── Available data

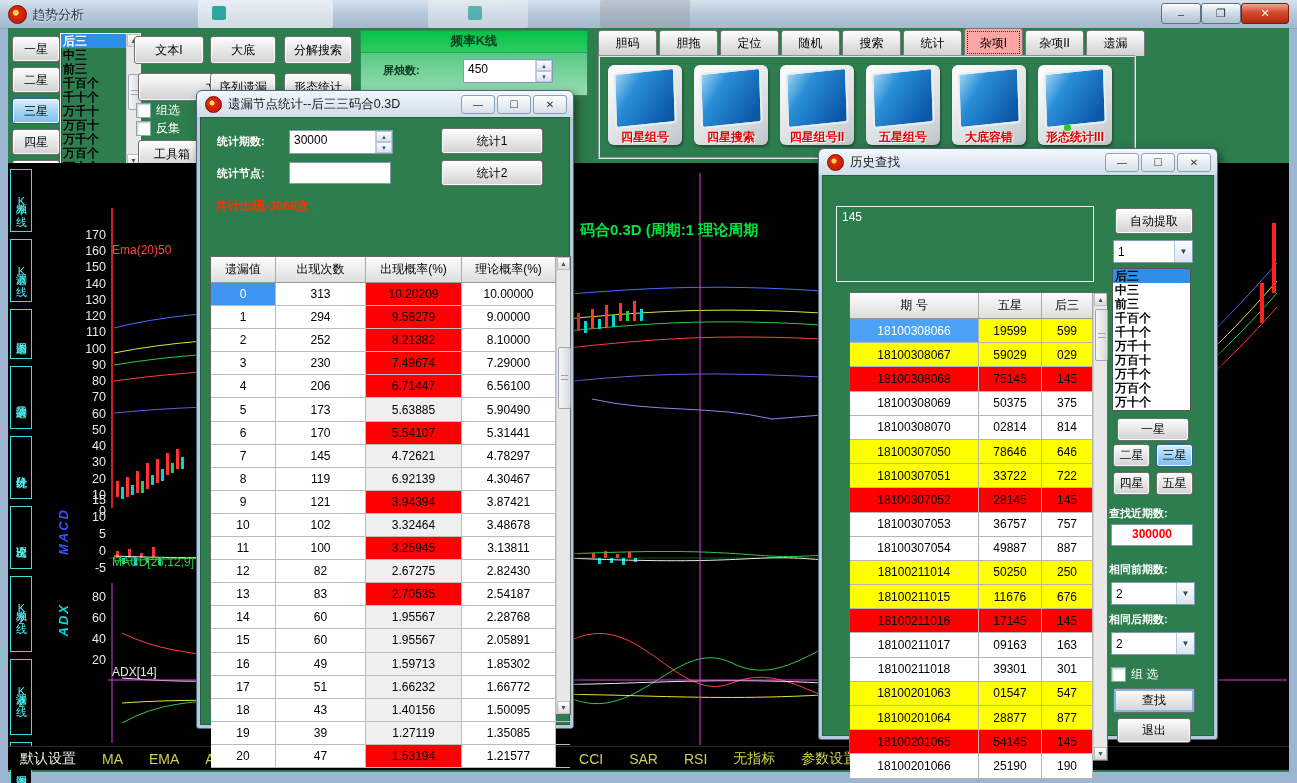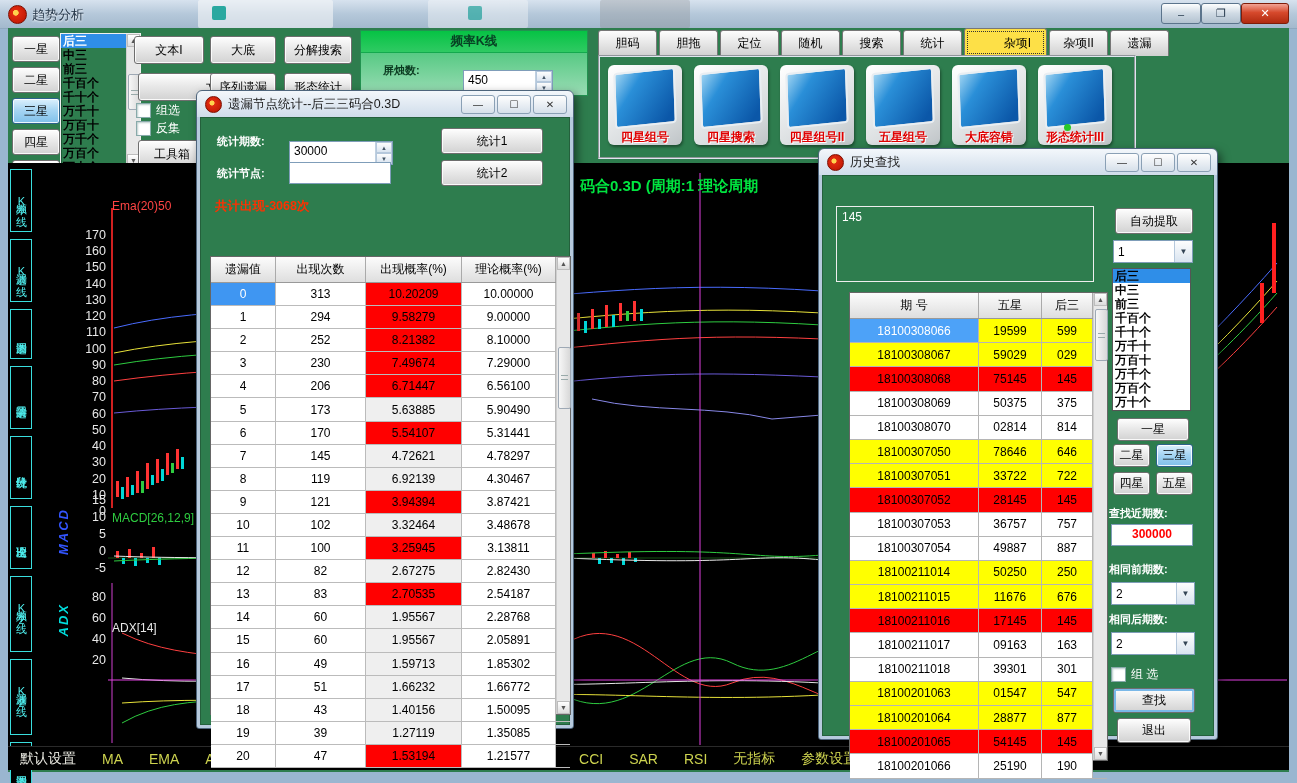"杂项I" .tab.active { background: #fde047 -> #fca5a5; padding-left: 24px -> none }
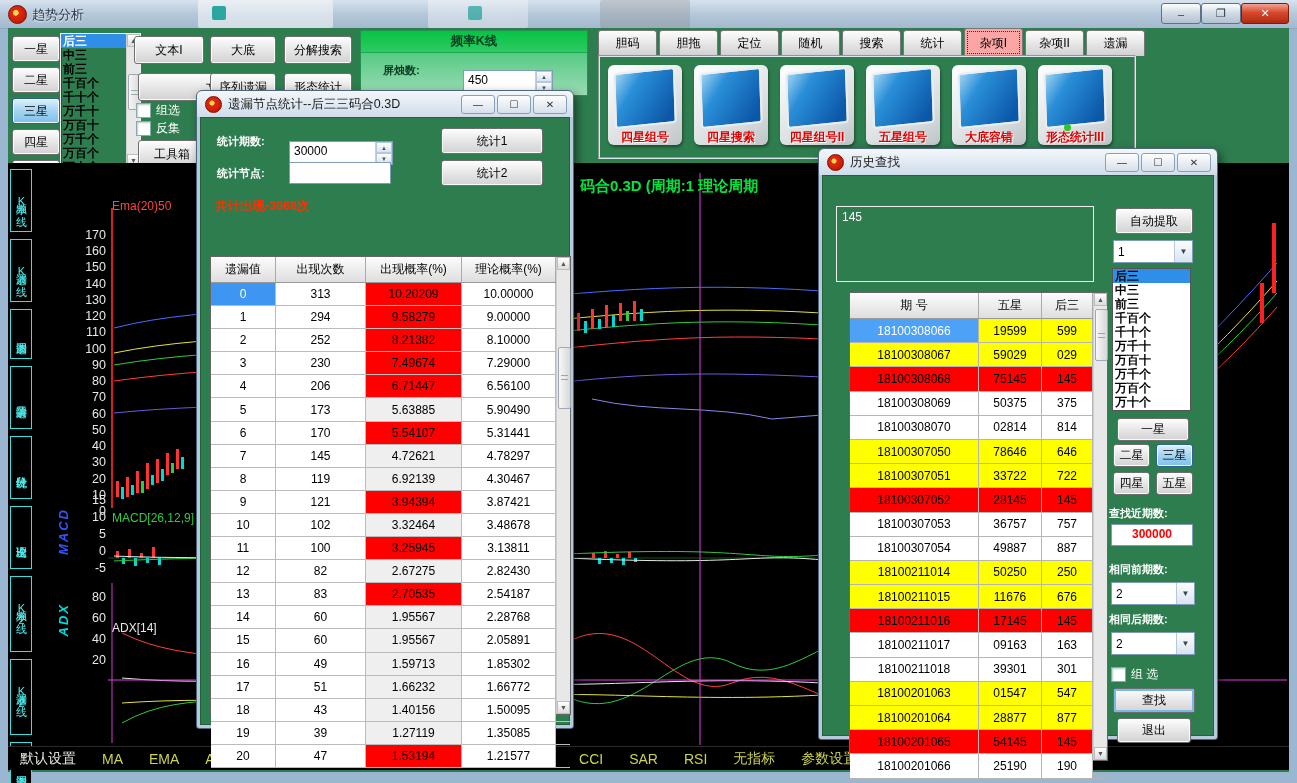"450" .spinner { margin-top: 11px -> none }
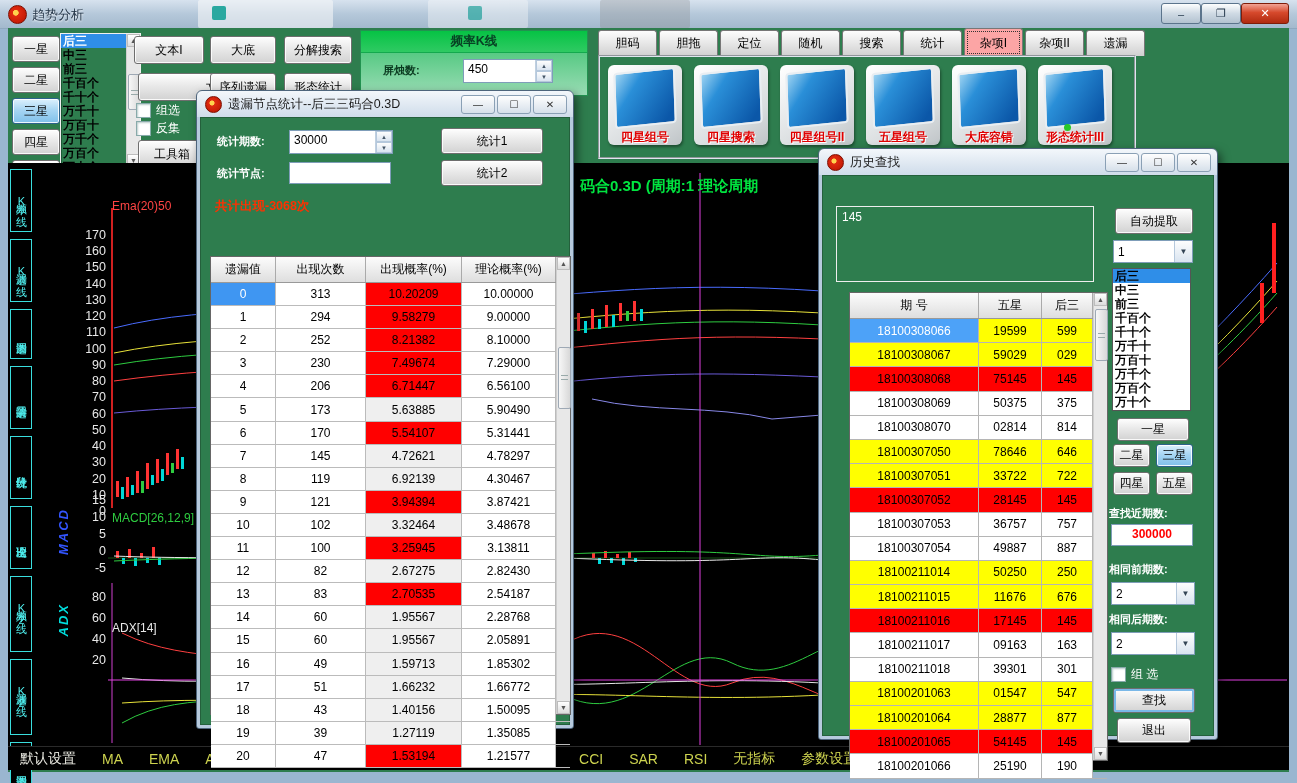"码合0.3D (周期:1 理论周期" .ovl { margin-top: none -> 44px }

────
── Available data

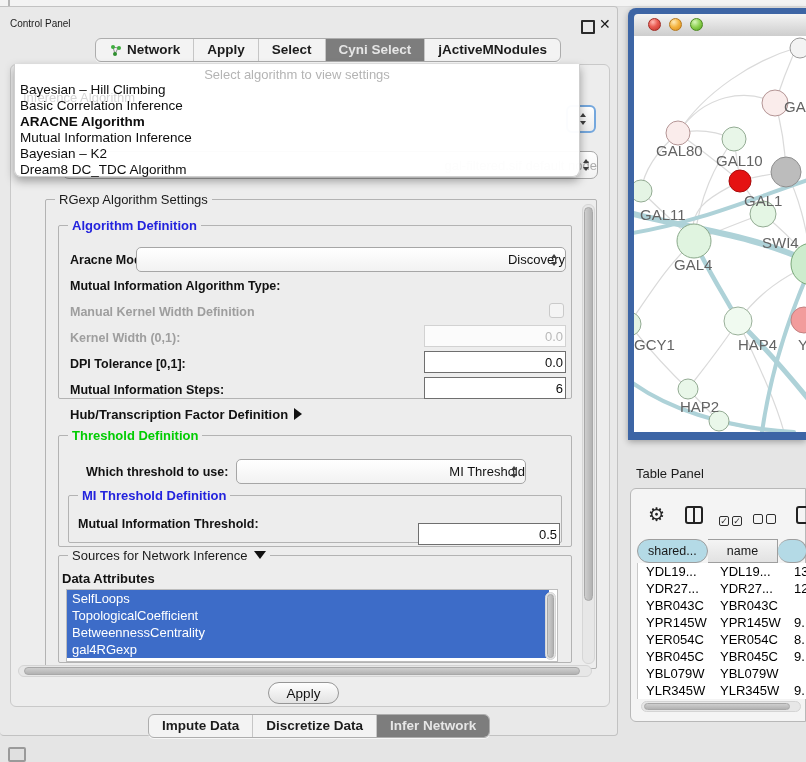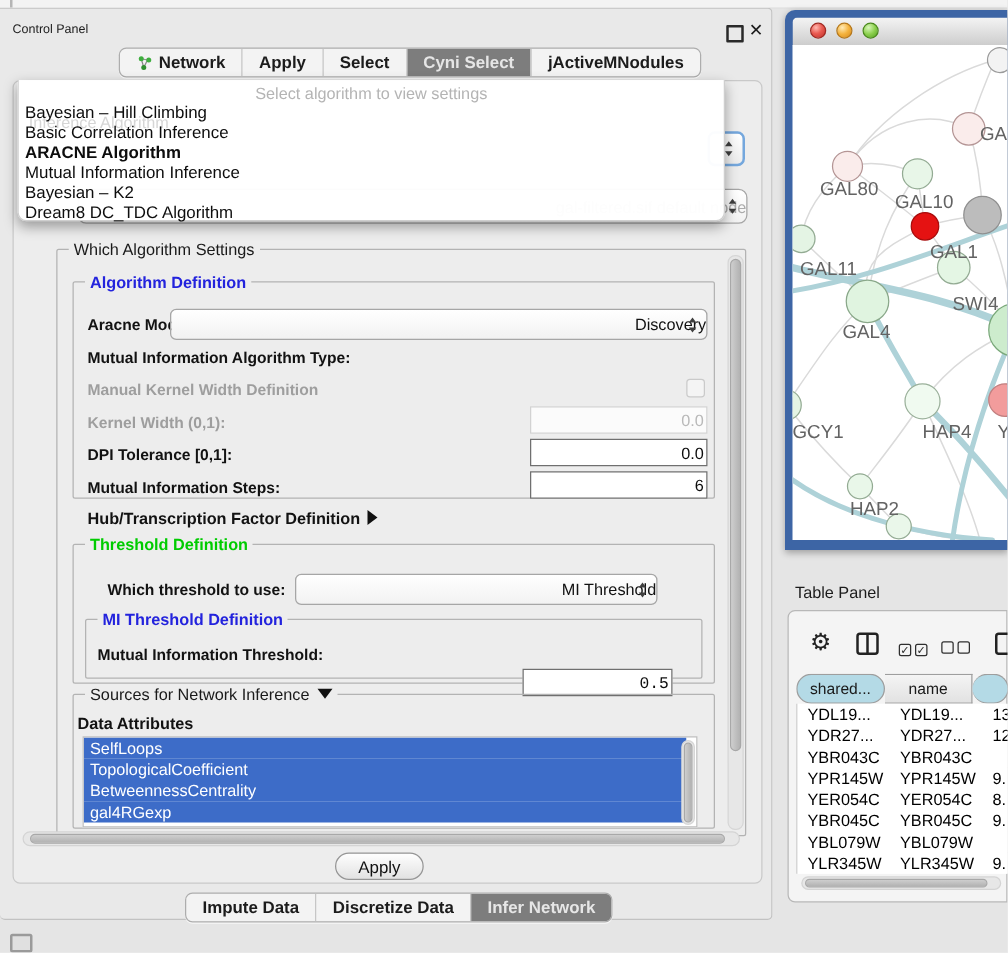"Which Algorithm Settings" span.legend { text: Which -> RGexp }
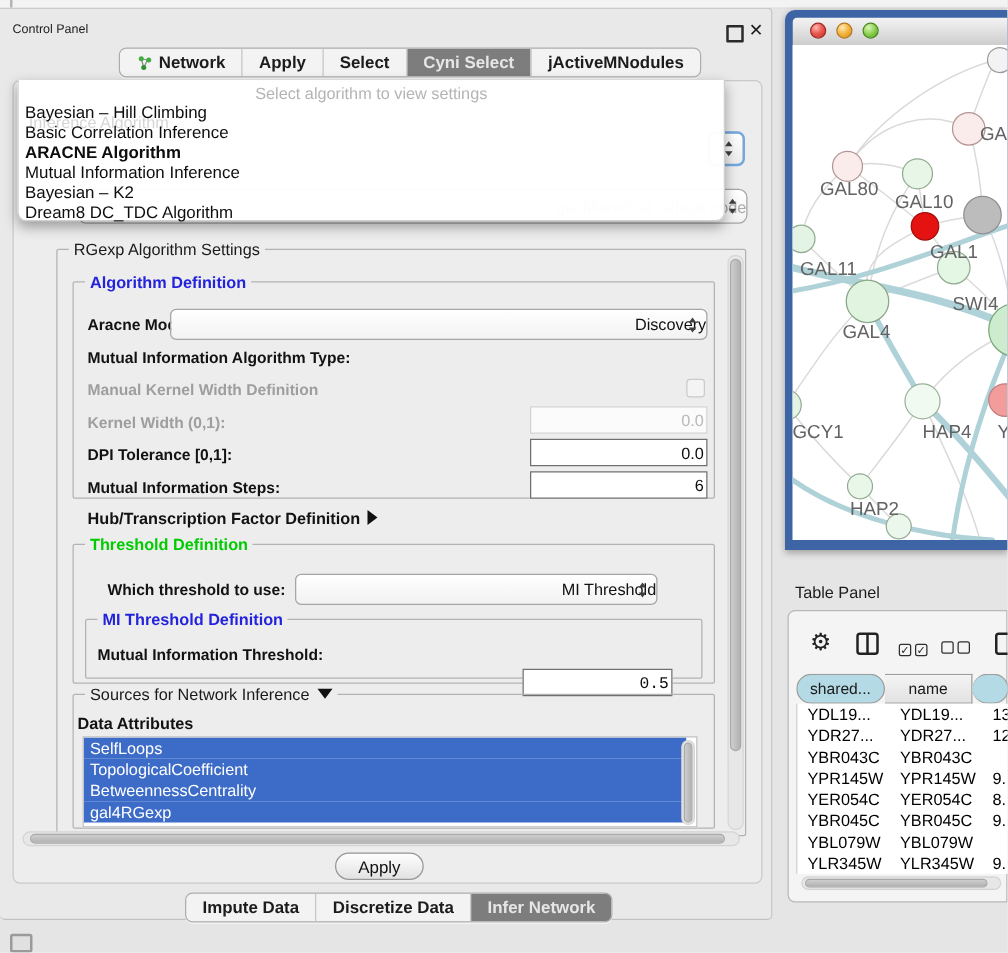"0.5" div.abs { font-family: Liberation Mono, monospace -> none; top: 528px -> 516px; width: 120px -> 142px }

────

▸ **Your objective**: All that should appear in the answer is the lines above from the line with "text: Which ->" through the line with "Liberation Mono, monospace", retyped exactly, pictures left out.

▸ **Solved problem**:
"Which Algorithm Settings" span.legend { text: Which -> RGexp }
"0.5" div.abs { font-family: Liberation Mono, monospace -> none; top: 528px -> 516px; width: 120px -> 142px }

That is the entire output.